Xoma: Key Diabetes Drug Study Preview
BERKELEY, Calif. (TheStreet) -- Most of the market took a breather the Christmas holidays but not Xoma(XOMA_), which saw the value of its shares more than double on extraordinary volume despite the lack of any real news from the company (Unless you count disclosure of another dilutive financing right before the end of the year.)

Investors are looking ahead to when Xoma is expected to release interim results from a small, mid-stage study of an experimental diabetes drug, XOMA 052. The company announced late Monday that it will hold a conference call Tuesday morning to provide a business update. Whether or not that includes XOMA 052 data was not disclosed.

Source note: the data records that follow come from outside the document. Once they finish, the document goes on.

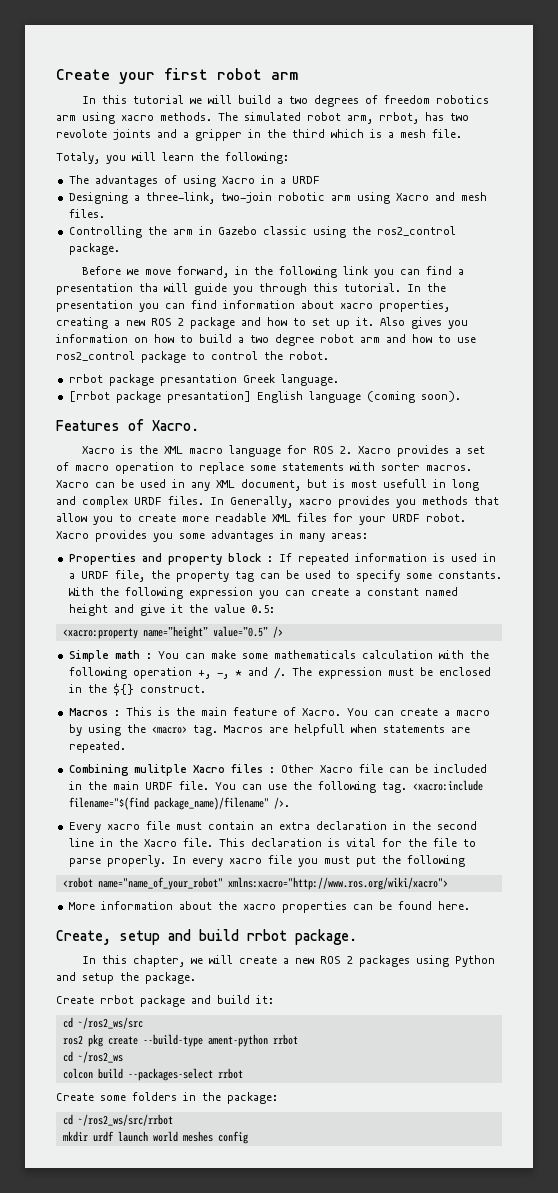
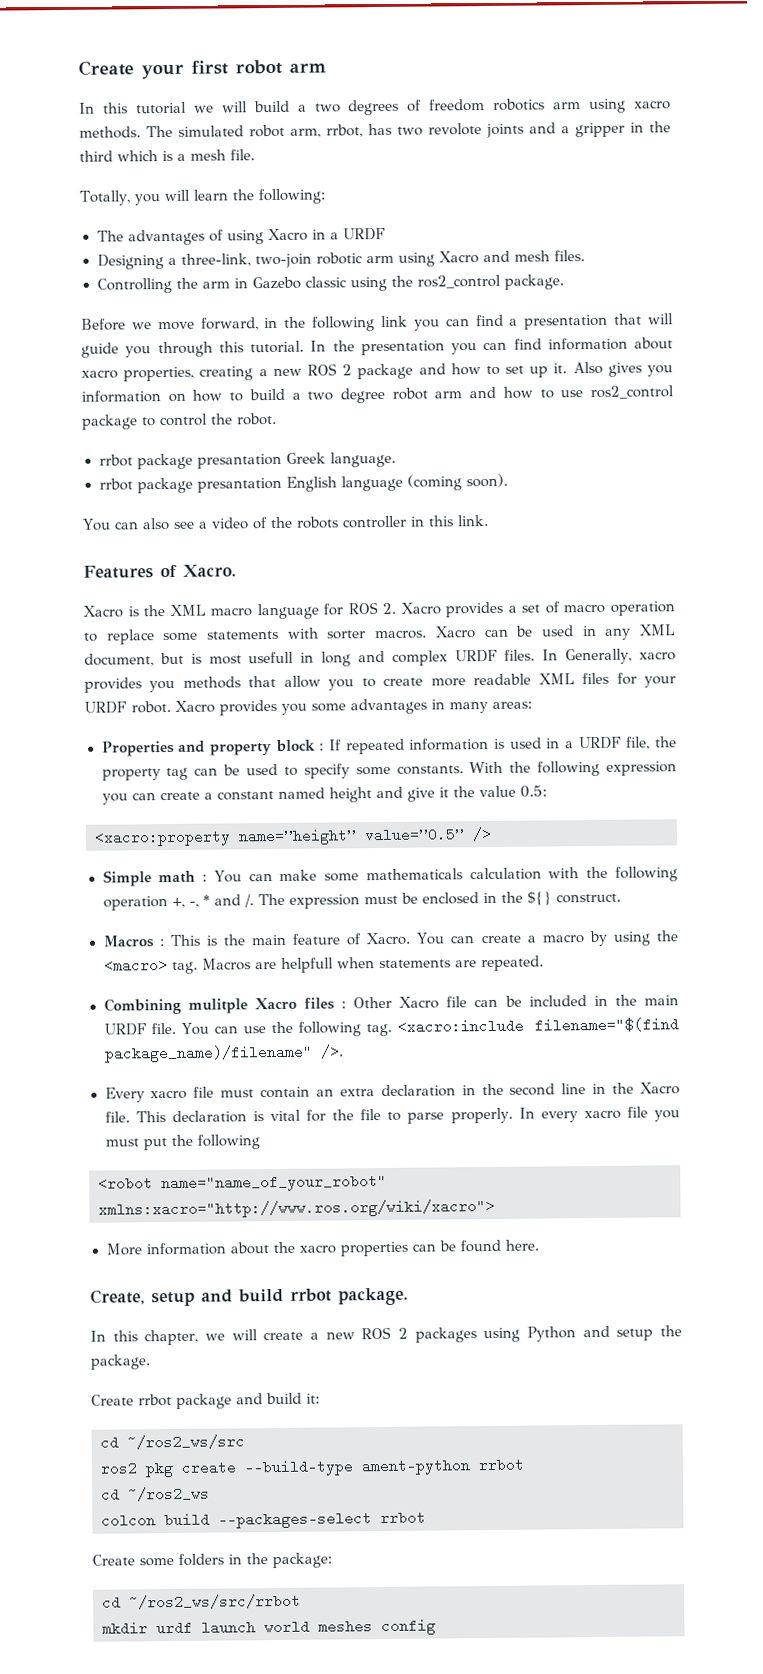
- Totaly, you will learn the following:
+ Totally, you will learn the following:
- Before we move forward, in the following link you can find a presentation tha will guide you through this tutorial.
+ Before we move forward, in the following link you can find a presentation that will guide you through this tutorial.
- [rrbot package presantation] English language (coming soon).
+ rrbot package presantation English language (coming soon).
+ You can also see a video of the robots controller in this link.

Clearly, investors who've been buying the stock in the past week or so believe strongly that the XOMA 052 data will be positive. What's just as clear is that Xoma's entire future rests on the development of XOMA 052, so the bet investors are making is big -- and risky.

XOMA 052 has the potential to be a blockbuster drug because it aims to attack the root cause of diabetes -- the inability of damaged islet cells in the pancreas to produce insulin. All other diabetes drugs either boost insulin production or help the body to be more sensitive to insulin produced naturally. XOMA 052 could also play a meaningful role in other diseases where inflammation is the culprit -- including cardiovascular disease and rheumatoid arthritis.

The scary, glaring danger is that XOMA 052 is owned by Xoma -- a company with an ignominious reputation in the biotech sector for drug development futility (and a chief executive who was almost named TheStreet's Worst Biotech CEO of 2010.) Over the course of two decades, Xoma has accomplished very little but rack up a mountain of losses amidst a plummeting stock price. Developing XOMA 052 successfully on its own is a feat that Xoma's management team may be incapable of achieving, even if the drug works.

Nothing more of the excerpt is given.